In secondo luogo credo che la forza materiale del movimento femminista e, più in generale, dei movimenti che si oppongono all’egemonia della destra, non sia tale da consentire la possibilità di ottenere una legge migliore. Sul piano politico istituzionale, inoltre, la situazione è molto diversa da quella di quarant’anni fa, quando esistevano “cinghie di trasmissione” fra la società e la rappresentanza politica, specie a sinistra. Oggi il discredito verso le forze politiche è ai massimi livelli anche a causa della loro quasi totale incapacità di essere in sintonia con i problemi reali delle persone.

Ma c’è un ulteriore aspetto che, a mio avviso, dovrebbe indurre alla prudenza. È vero che, grazie all’onda lunga del femminismo, le nuove generazioni di donne sono più consapevoli dei loro diritti e più decise a voler autodeterminare la propria vita. Ma l’autodeterminazione dipende da molti fattori quali le condizioni materiali, la provenienza, la conoscenza della lingua, il sapere e l’essere informate, l’esigibilità dei diritti alla salute, all’istruzione, al lavoro, alla casa.

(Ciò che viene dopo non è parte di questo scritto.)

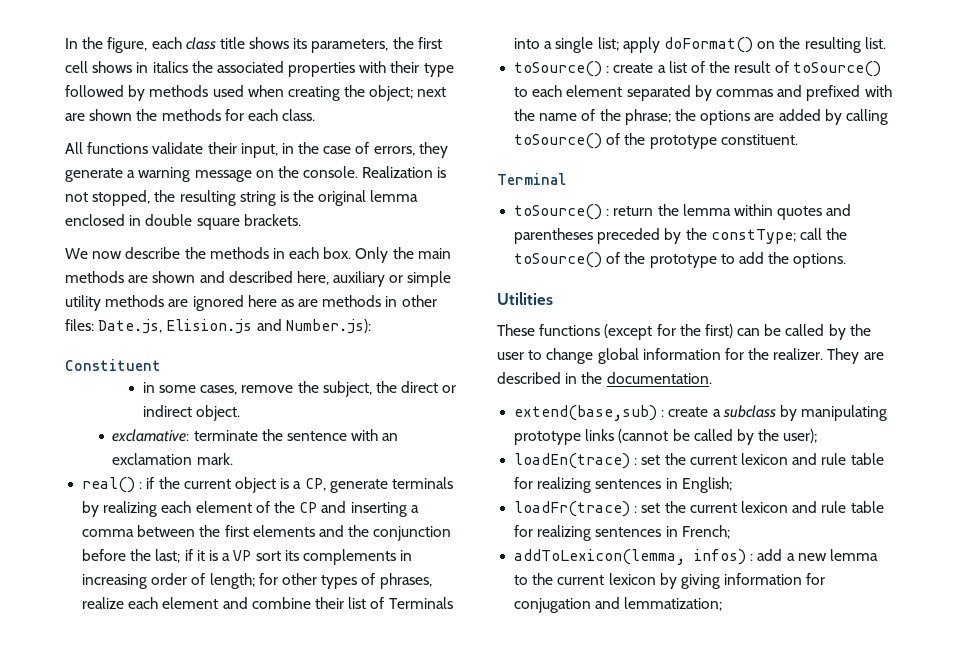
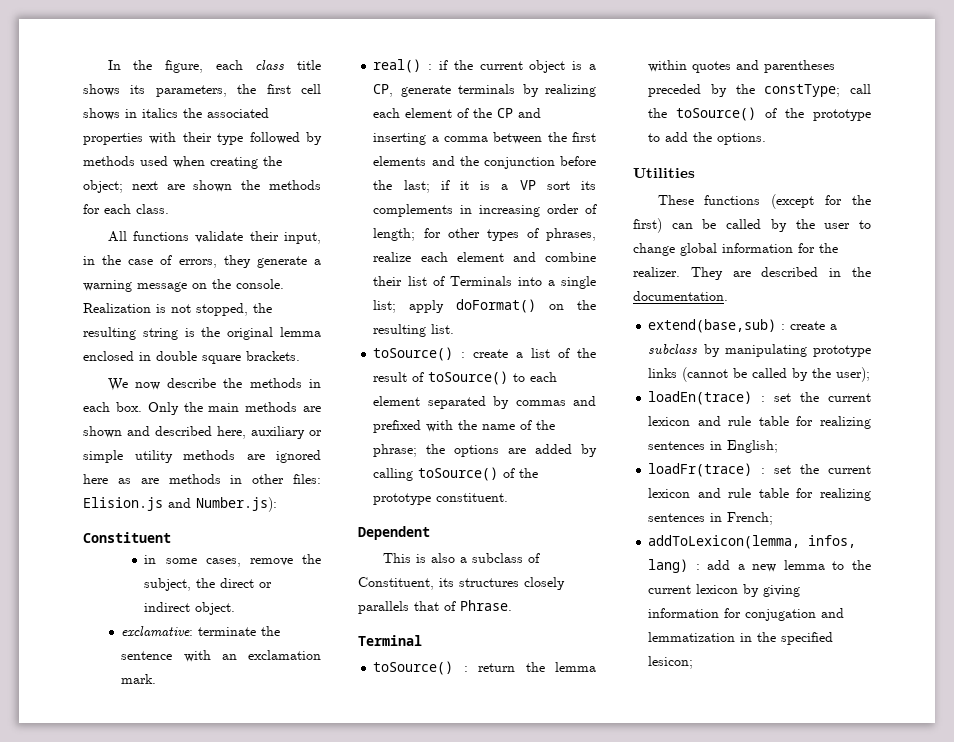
[98,319,163,334] Date.js, -> (321, 479) none
(798, 139) none -> [358,526,430,540] [382,553,540,563] [358,577,565,590] [358,600,512,614] // Dependent // This is also a subclass of Constituent, its structures closely parallels that of Phrase.
[694,549,747,565] infos) -> [808,535,857,548] [648,559,689,573] infos, lang)
[624,597,723,611] lemmatization; -> [648,632,834,645] [648,656,694,669] lemmatization in the specified lesicon;

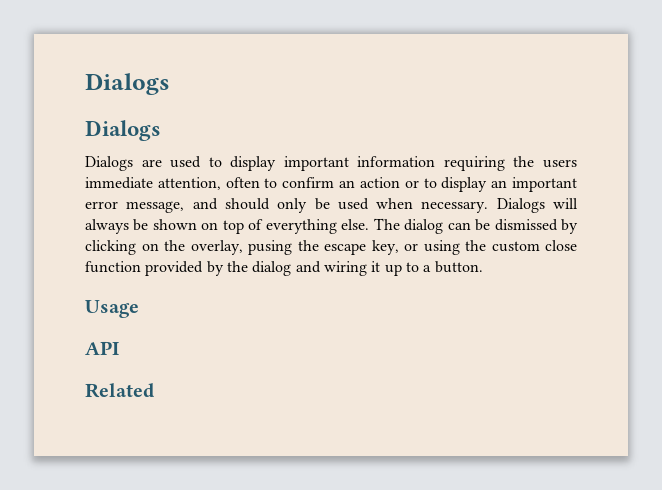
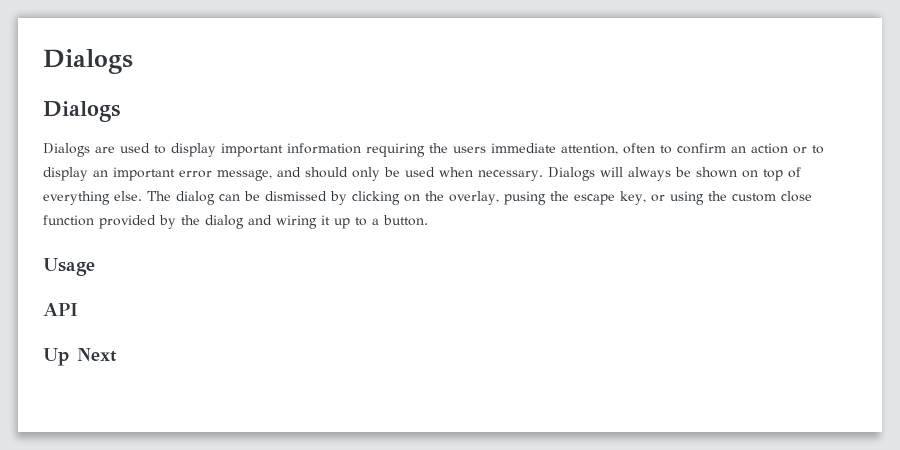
[85,383,154,398] Related -> [43,348,117,366] Up Next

Ed anche dall’esistenza di alcune leggi, seppur perfettibili, come la 194.

Giudico invece più saggio pretendere alcune modifiche della 194, in particolare per quanto riguarda l’obiezione di coscienza, chiedendone l’abolizione dell’articolo 9 anche in ragione del pericoloso aumento degli aborti clandestini. Così come andrebbe preteso il pieno accesso a tutte le tecniche abortive farmacologiche, come sostiene opportunamente “Obiezione respinta”, un progetto femminista che ha come obiettivo la mappatura di medici e farmacisti obiettori e la creazione di reti di mutuo aiuto e solidarietà per chi ha bisogno di abortire. La RU486 , cioè la cosiddetta “pillola abortiva, un farmaco a base di mifepristone che viene utilizzato per indurre l’aborto farmacologico, è utilizzata scarsamente e in modo disomogeneo nelle varie regioni. Servirebbe chiedere con forza l’armonizzazione dei protocolli di impiego della RU486 su tutto il territorio nazionale garantendo quantomeno il rispetto delle norme indicate dalle linee guida del Ministero della Salute emanate nell’agosto del 2020.

Sarebbe tempo, infine, di rimettere al centro la lotta per i consultori pubblici. Come è scritto nel “Report del tavolo sulla salute” di Non Una Di Meno “i consultori devono tornare a essere aperti e accoglienti, liberi e gratuiti, diffusi nel territorio. Per perseguire questo obiettivo è necessario rimettere in discussione il processo di istituzionalizzazione che li ha sottratti alle donne trasformandoli in meri servizi socio-sanitari comunque di serie C. Riappropriarsi dei consultori significa quindi recuperarli alla funzione di spazi in cui sessualità, piacere e autodeterminazione assumano piena centralità”.

Credo che la lotta dovrebbe convergere su questi temi per migliorare le parti più problematiche della 194 e quindi per poterla difendere con ancora maggiore forza.